- **What is required**: Please reproduce all of the entries exactly, without omitting any.

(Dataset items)
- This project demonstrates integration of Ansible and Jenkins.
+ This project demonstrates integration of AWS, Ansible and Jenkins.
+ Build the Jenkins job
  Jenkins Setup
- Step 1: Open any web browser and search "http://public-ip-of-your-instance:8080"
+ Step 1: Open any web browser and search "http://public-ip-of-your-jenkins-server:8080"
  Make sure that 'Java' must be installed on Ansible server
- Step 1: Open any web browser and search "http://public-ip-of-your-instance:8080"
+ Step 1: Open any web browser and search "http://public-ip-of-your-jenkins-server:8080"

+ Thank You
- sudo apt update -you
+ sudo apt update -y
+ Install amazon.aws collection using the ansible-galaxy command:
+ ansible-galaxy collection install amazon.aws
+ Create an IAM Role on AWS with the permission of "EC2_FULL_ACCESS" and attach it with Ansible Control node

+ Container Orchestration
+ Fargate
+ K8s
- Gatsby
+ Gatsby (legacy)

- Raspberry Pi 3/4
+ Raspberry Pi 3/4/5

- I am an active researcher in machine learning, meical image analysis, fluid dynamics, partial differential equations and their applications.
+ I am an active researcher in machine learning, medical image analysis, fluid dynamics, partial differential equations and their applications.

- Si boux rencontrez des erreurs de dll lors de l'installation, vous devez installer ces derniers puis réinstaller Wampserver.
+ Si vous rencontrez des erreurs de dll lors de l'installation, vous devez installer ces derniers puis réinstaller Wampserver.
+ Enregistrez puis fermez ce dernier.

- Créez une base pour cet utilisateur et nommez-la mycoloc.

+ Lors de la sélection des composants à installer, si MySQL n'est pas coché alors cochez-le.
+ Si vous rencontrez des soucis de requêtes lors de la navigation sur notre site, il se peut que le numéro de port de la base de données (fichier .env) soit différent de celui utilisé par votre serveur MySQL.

- **Response for this exercise**:
- This project demonstrates integration of Ansible and Jenkins.
+ This project demonstrates integration of AWS, Ansible and Jenkins.
+ Build the Jenkins job
  Jenkins Setup
- Step 1: Open any web browser and search "http://public-ip-of-your-instance:8080"
+ Step 1: Open any web browser and search "http://public-ip-of-your-jenkins-server:8080"
  Make sure that 'Java' must be installed on Ansible server
- Step 1: Open any web browser and search "http://public-ip-of-your-instance:8080"
+ Step 1: Open any web browser and search "http://public-ip-of-your-jenkins-server:8080"

+ Thank You
- sudo apt update -you
+ sudo apt update -y
+ Install amazon.aws collection using the ansible-galaxy command:
+ ansible-galaxy collection install amazon.aws
+ Create an IAM Role on AWS with the permission of "EC2_FULL_ACCESS" and attach it with Ansible Control node

+ Container Orchestration
+ Fargate
+ K8s
- Gatsby
+ Gatsby (legacy)

- Raspberry Pi 3/4
+ Raspberry Pi 3/4/5

- I am an active researcher in machine learning, meical image analysis, fluid dynamics, partial differential equations and their applications.
+ I am an active researcher in machine learning, medical image analysis, fluid dynamics, partial differential equations and their applications.

- Si boux rencontrez des erreurs de dll lors de l'installation, vous devez installer ces derniers puis réinstaller Wampserver.
+ Si vous rencontrez des erreurs de dll lors de l'installation, vous devez installer ces derniers puis réinstaller Wampserver.
+ Enregistrez puis fermez ce dernier.

- Créez une base pour cet utilisateur et nommez-la mycoloc.

+ Lors de la sélection des composants à installer, si MySQL n'est pas coché alors cochez-le.
+ Si vous rencontrez des soucis de requêtes lors de la navigation sur notre site, il se peut que le numéro de port de la base de données (fichier .env) soit différent de celui utilisé par votre serveur MySQL.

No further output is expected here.